In just three years, playwright Barney Norris has established himself as a distinctive new voice. His three plays share a warmth and empathy that’s a refreshing contrast to the cynicism and anger of much new writing. He’s the master of ordinariness, and that’s a compliment. His characters are people you know or have met. From dementia to changes in rural life and now to loneliness, he documents the lives of real people in real situations. This couldn’t be more different from the previous night’s play, the uber-cool and uber-cold The Treatment.
Carol lives alone. Her husband is gone and her daughter has gone away. She works in the Electoral Registration Office.
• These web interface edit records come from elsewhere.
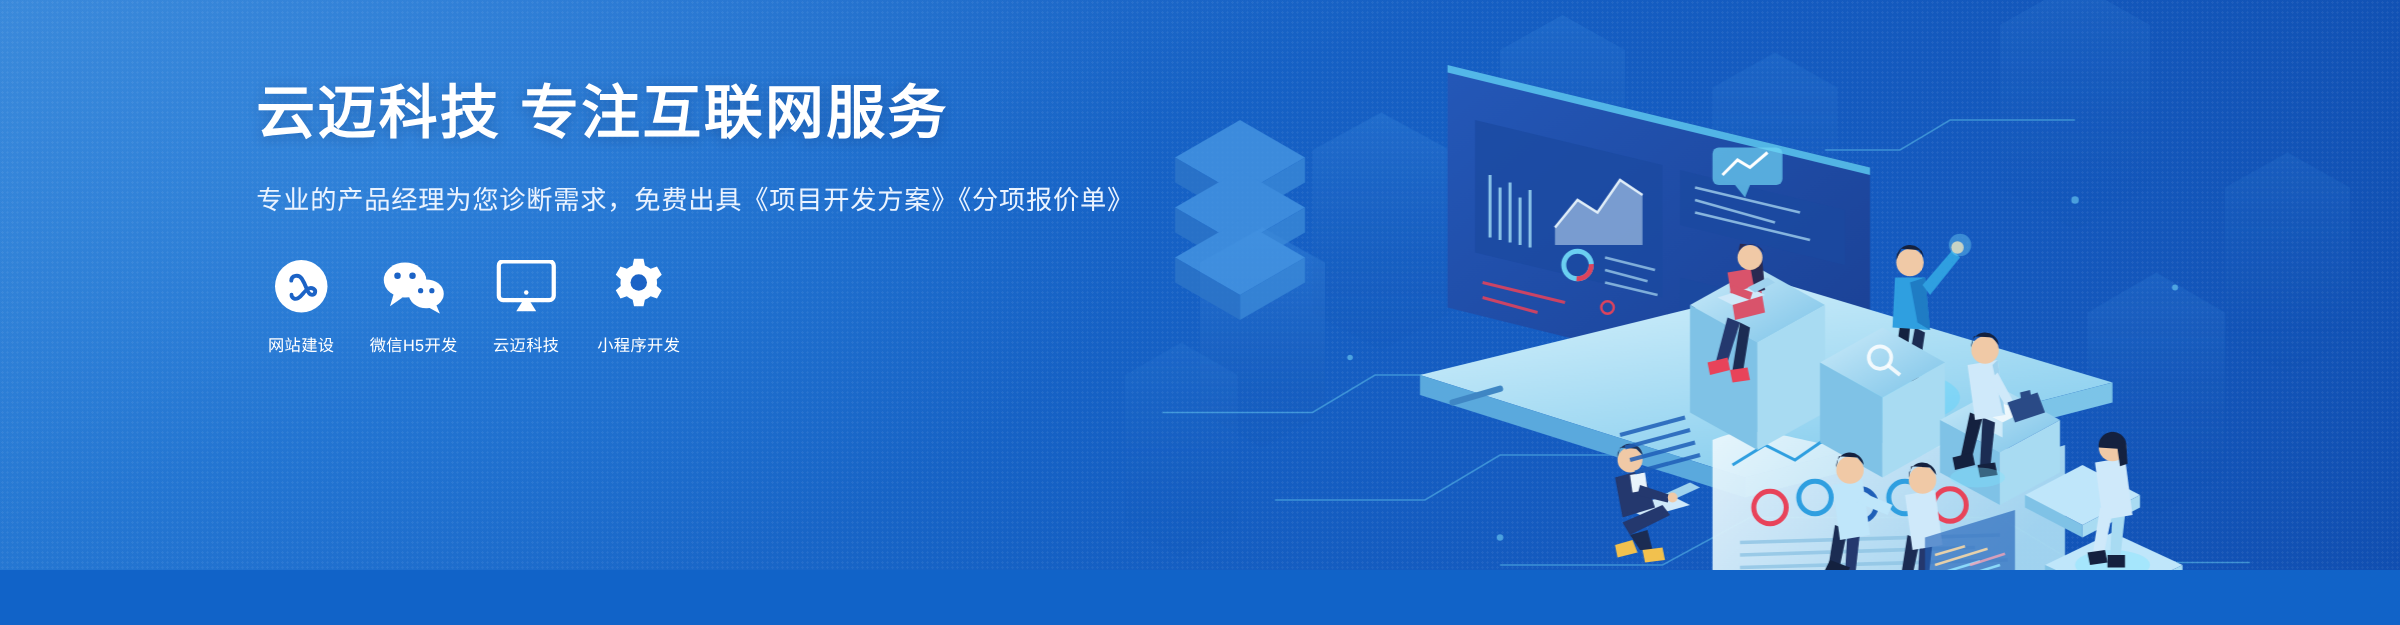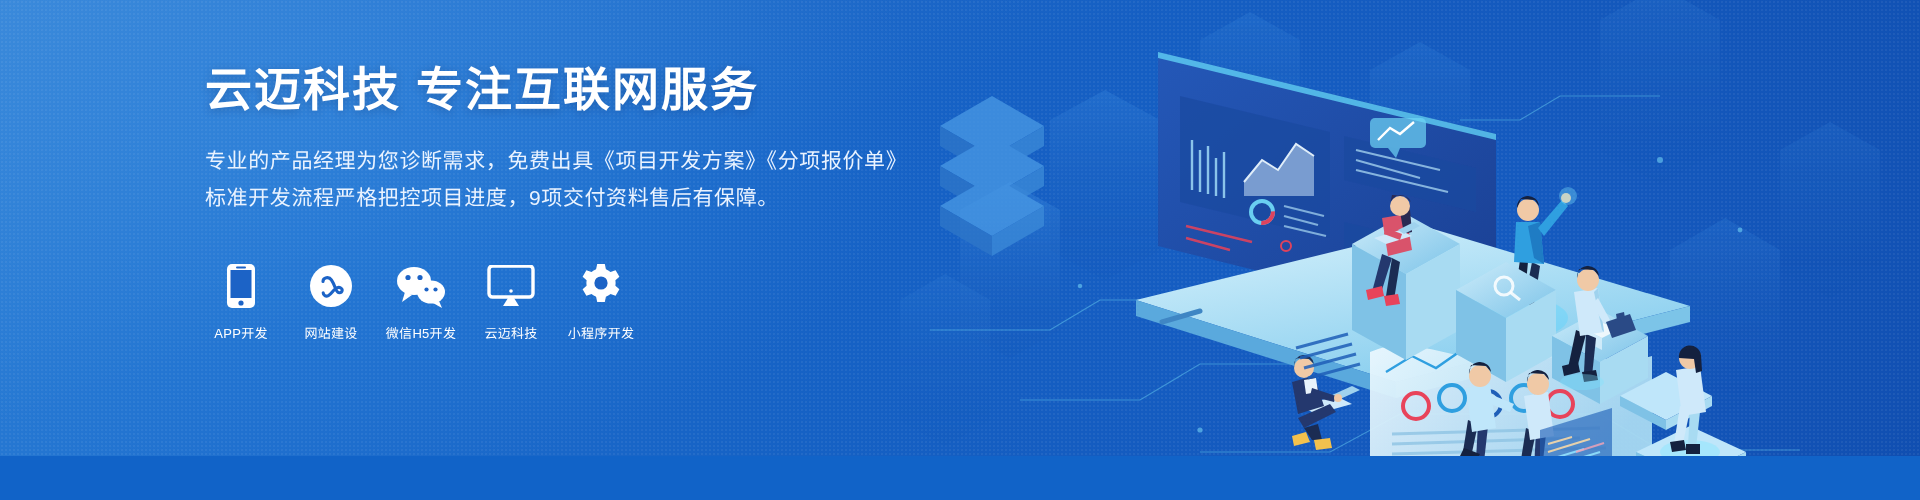--- a/index.html
+++ b/index.html
@@ -40,7 +40,7 @@
     color:#eaf3ff;font-size:21px;line-height:1.74;letter-spacing:.6px;
     white-space:nowrap;margin:0;font-weight:normal;
   }
-  #subwrap{margin-bottom:46px;}
+  #subwrap{margin-bottom:26px;}
 
   
   #icons{display:flex;align-items:flex-start;gap:0;margin-top:8px;}

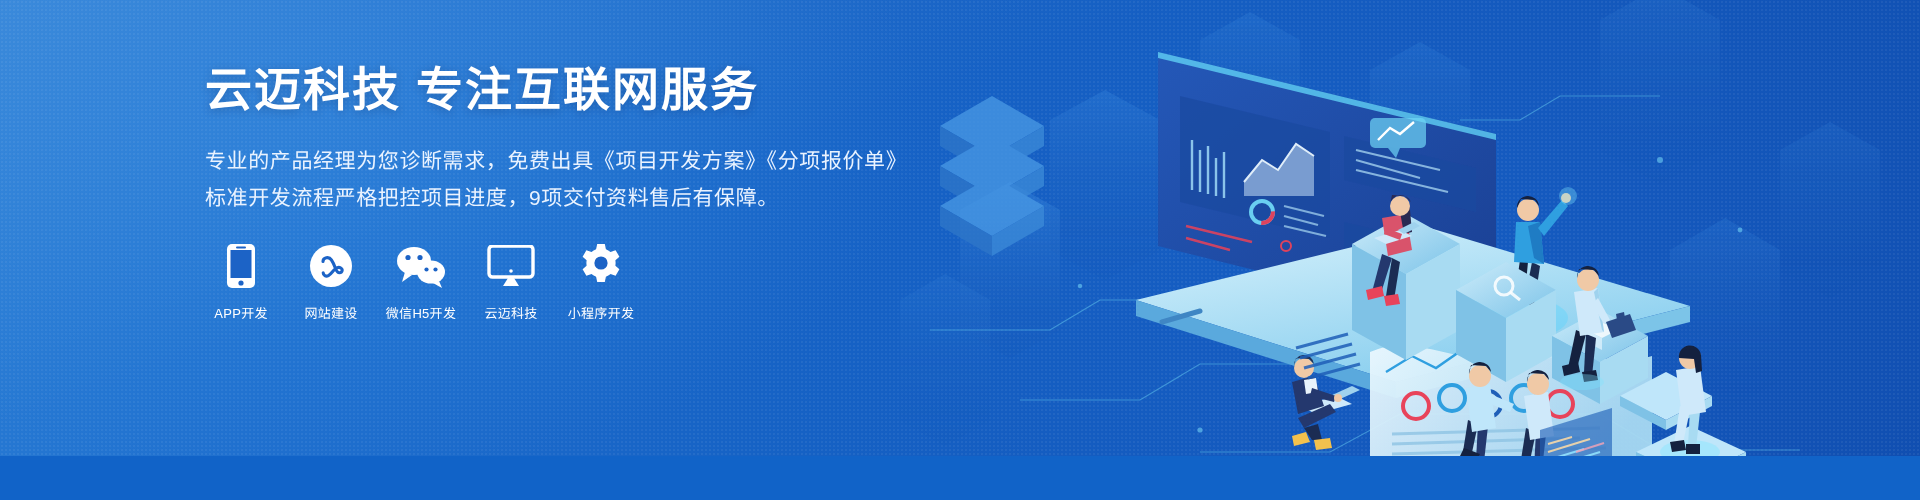--- a/index.html
+++ b/index.html
@@ -387,7 +387,6 @@
 
     <div id="subwrap">
       <p class="sub">专业的产品经理为您诊断需求，免费出具《项目开发方案》《分项报价单》</p>
-      <p class="sub">标准开发流程严格把控项目进度，9项交付资料售后有保障。</p>
     </div>
 
     <div id="icons">

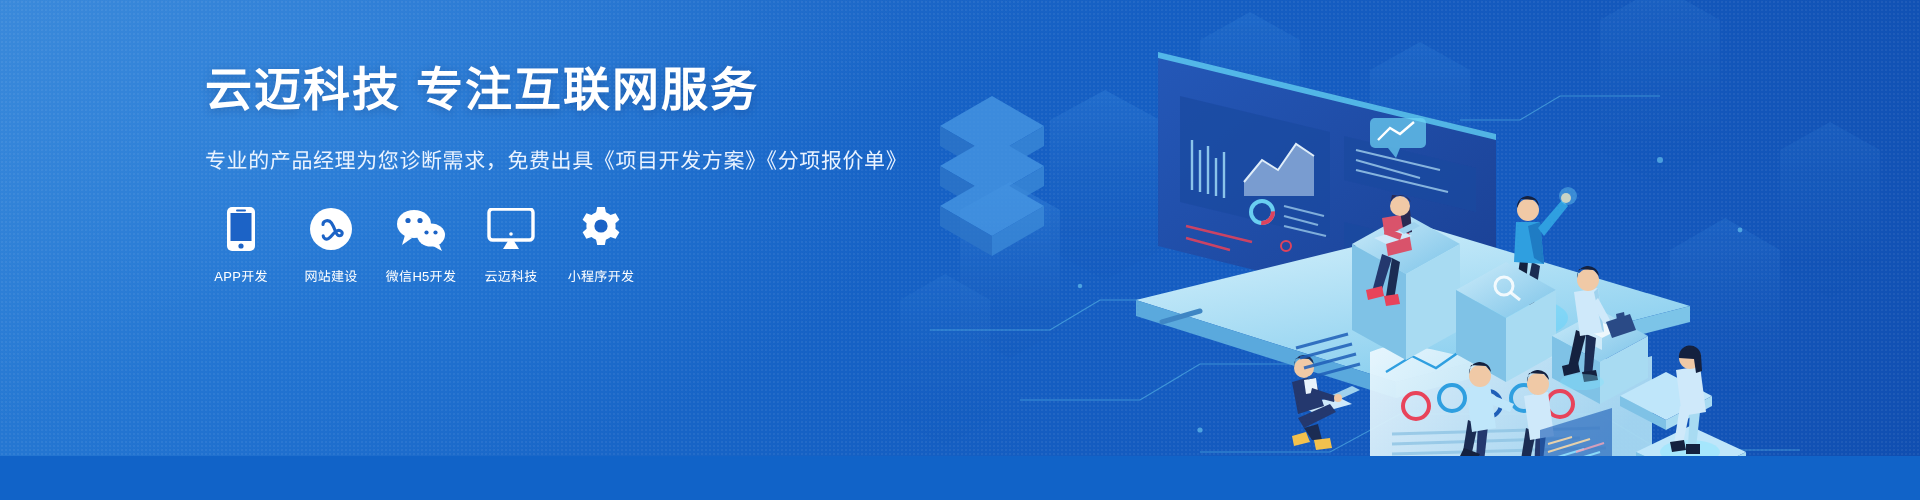--- a/index.html
+++ b/index.html
@@ -391,17 +391,6 @@
 
     <div id="icons">
 
-      <div class="iconcell">
-        <div class="iconbox">
-          <svg width="30" height="46" viewBox="0 0 30 46">
-            <rect x="1" y="1" width="28" height="44" rx="5" fill="#ffffff"></rect>
-            <rect x="4.5" y="7" width="21" height="28" fill="#1c63c6"></rect>
-            <rect x="10" y="3.4" width="10" height="2" rx="1" fill="#1c63c6"></rect>
-            <circle cx="15" cy="40" r="2.6" fill="#1c63c6"></circle>
-          </svg>
-        </div>
-        <div class="iconlabel">APP开发</div>
-      </div>
 
       <div class="iconcell">
         <div class="iconbox">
She finds Eddie, someone from the past, sleeping rough and offers him a home. She can’t hide her delight in having someone in the house. They reminisce and we learn Eddie has been abroad for eighteen years, before which they were friends, though the full nature of the relationship is unclear. Eddie is a bit of a drifter, a lost soul, with all of his worldly belongings in a few plastic carrier bags. Despite the fact she has a daughter, home and job, Carol is a lost soul too. The arrangement suits them both, but it doesn’t last.
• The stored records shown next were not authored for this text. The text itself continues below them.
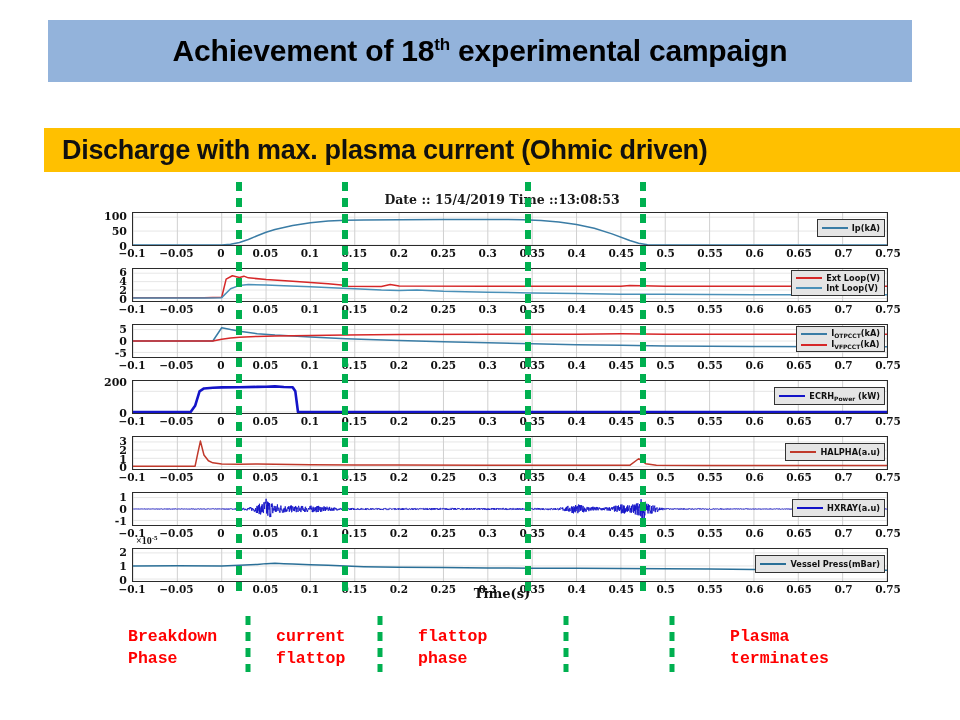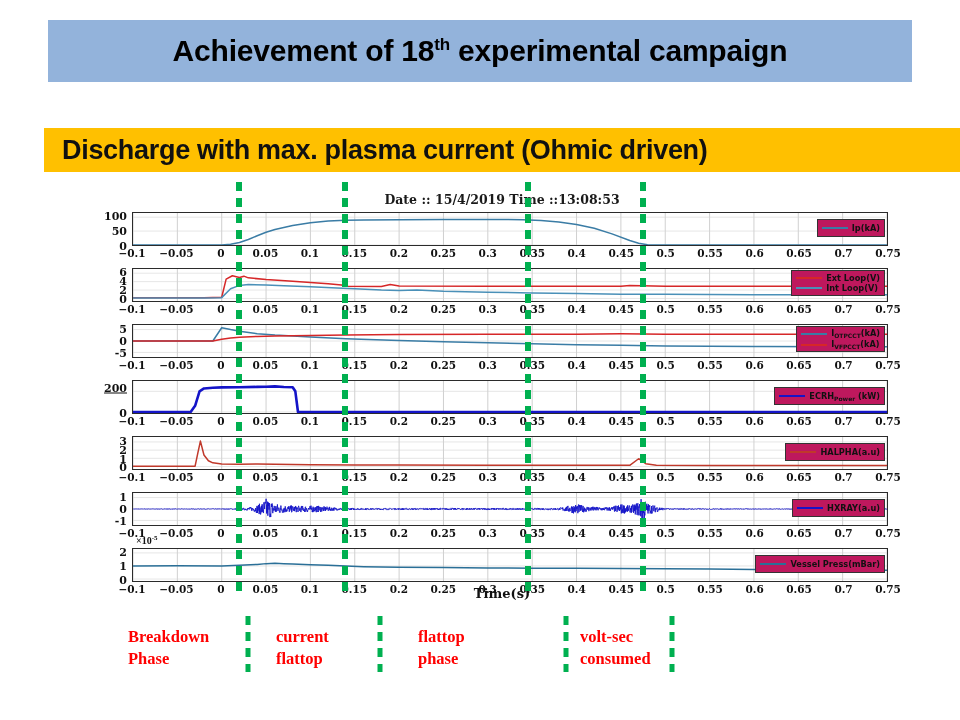--- a/index.html
+++ b/index.html
@@ -59,7 +59,7 @@
     white-space:nowrap;
   }
   .legend{
-    position:absolute;background:#be185d;border:1px solid #333;
+    position:absolute;background:#e5e5e5;border:1px solid #333;
     display:flex;flex-direction:column;justify-content:center;
     padding:2px 4px;box-sizing:border-box;z-index:6;
   }

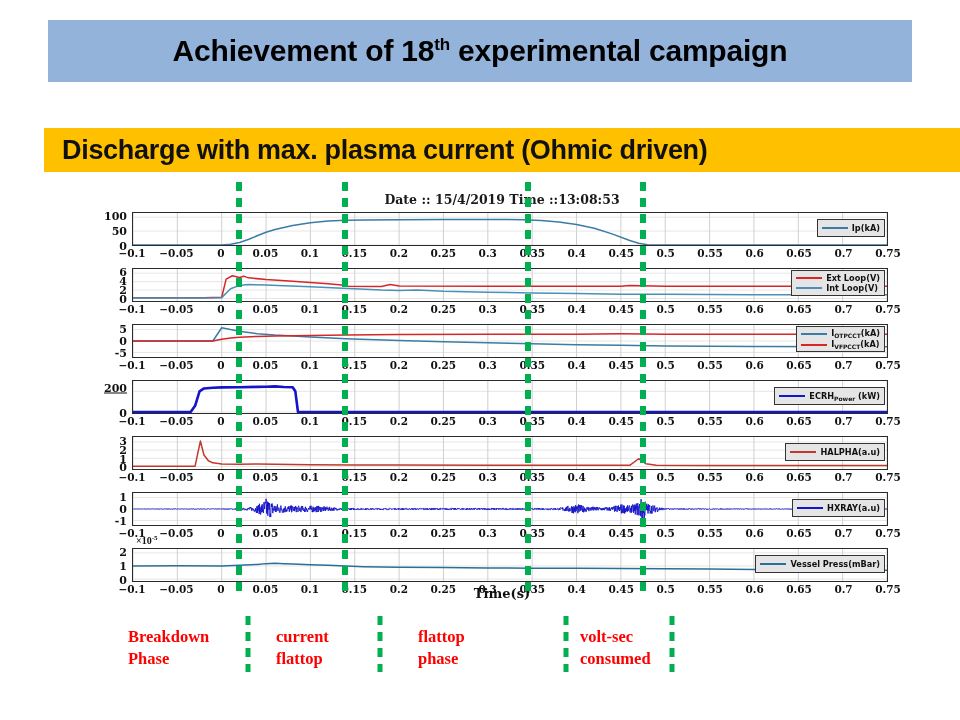--- a/index.html
+++ b/index.html
@@ -307,7 +307,7 @@
       <div class="panel" style="top: 208px; height: 34px;">
         <div class="ylabels">
           <div class="ylab" style="top: 32.9032px;">0</div>
-          <div class="ylab" style="top: 8px; text-decoration: underline;">200</div>
+          <div class="ylab" style="top: 2px;">200</div>
         </div>
         <div class="plotbox">
           <svg viewBox="0 0 756 34" preserveAspectRatio="none">

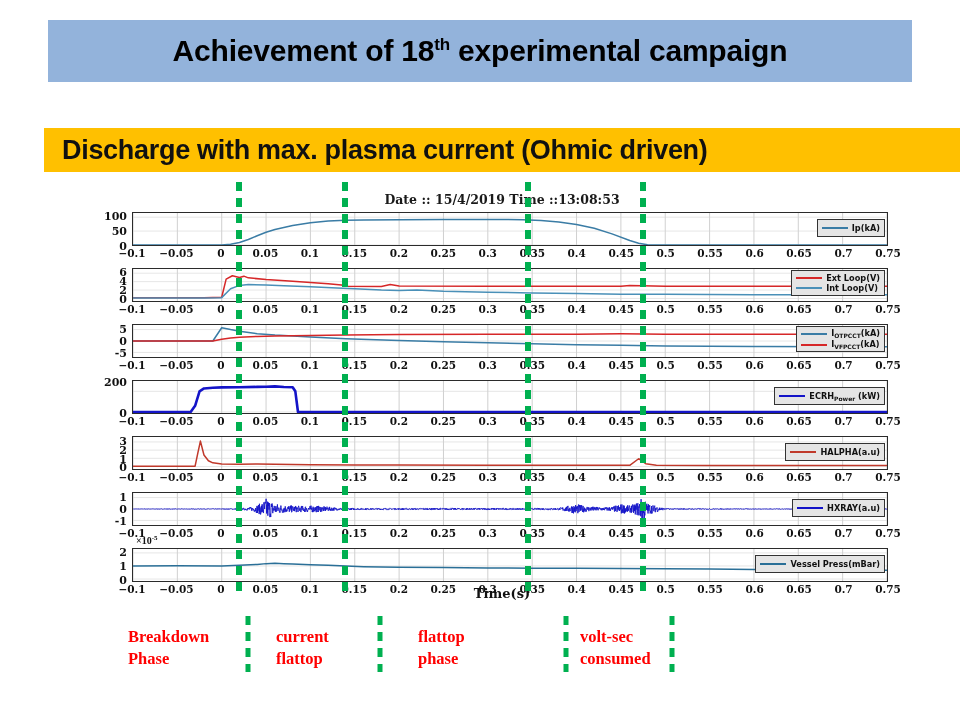--- a/index.html
+++ b/index.html
@@ -89,7 +89,7 @@
   #annotations{position:absolute;left:44px;top:616px;width:916px;height:70px;}
   .annot{
     position:absolute;font-size:16.5px;font-weight:bold;color:#ff0000;
-    line-height:1.32;white-space:nowrap;font-family:Liberation Serif, serif;
+    line-height:1.32;white-space:nowrap;font-family:Liberation Mono, monospace;
   }
   .annot span{display:block;}
   .amark{

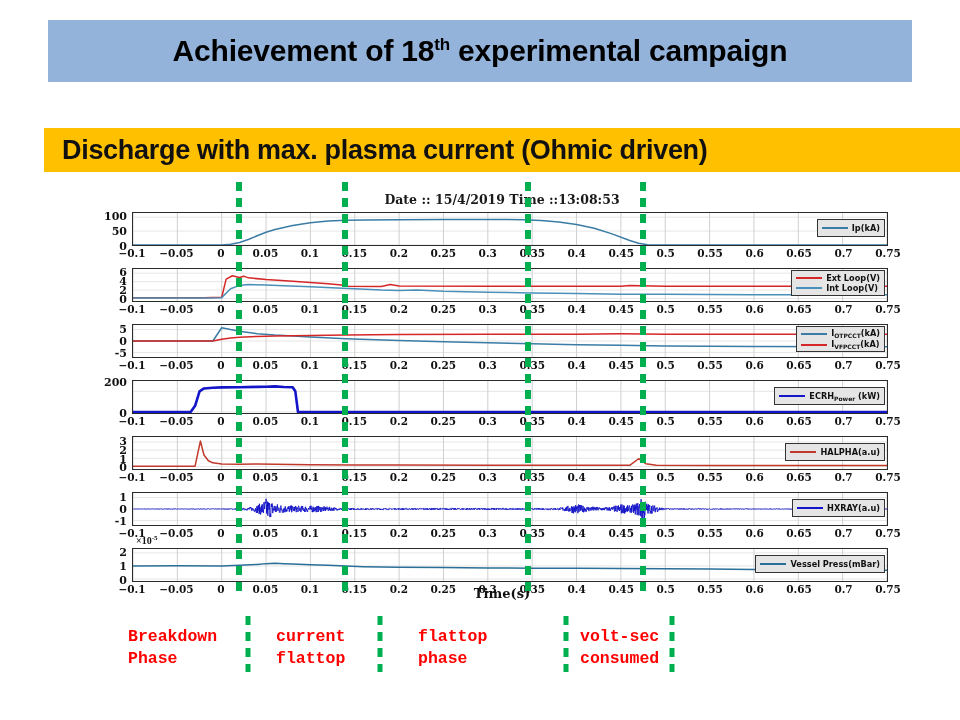--- a/index.html
+++ b/index.html
@@ -569,10 +569,6 @@
       <span>flattop</span>
       <span>phase</span>
     </div>
-    <div class="annot" style="left: 536px; top: 10px;">
-      <span>volt-sec</span>
-      <span>consumed</span>
-    </div>
   </div>
 
 </body></html>

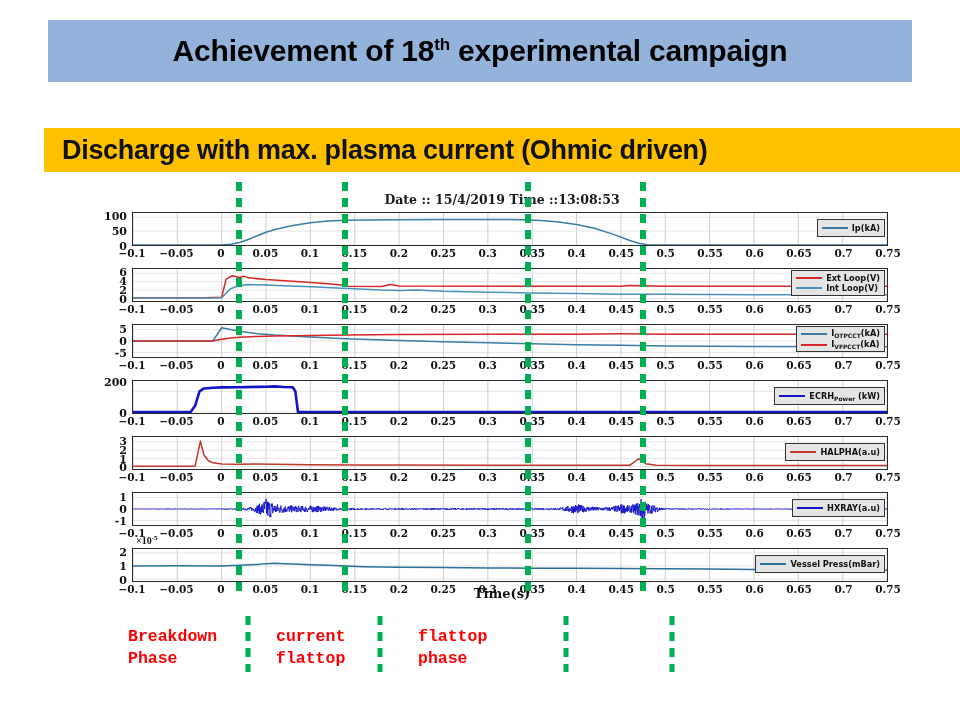--- a/index.html
+++ b/index.html
@@ -569,6 +569,10 @@
       <span>flattop</span>
       <span>phase</span>
     </div>
+    <div class="annot" style="left: 686px; top: 10px;">
+      <span>Plasma</span>
+      <span>terminates</span>
+    </div>
   </div>
 
 </body></html>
Norris’ writing has a gentle humour, his characters are well drawn and Alice Hamilton brings the same sensitive direction as she did with his previous two plays. Tessa Peace-Jones and Andrew French perform delicately, like they are dancing around one another, with the unsaid communicating almost as much as their speech. I didn’t think it had the depth of the other two plays, partly because it’s only 70 minutes long and partly because it’s a two-hander, but it’s still well worth catching. His plays work particularly well on a small scale in intimate spaces, and it has already been announced that he will have a play in the opening season of Nick Hytner’s new Bridge Theatre – it will be interesting to see something on a much bigger scale.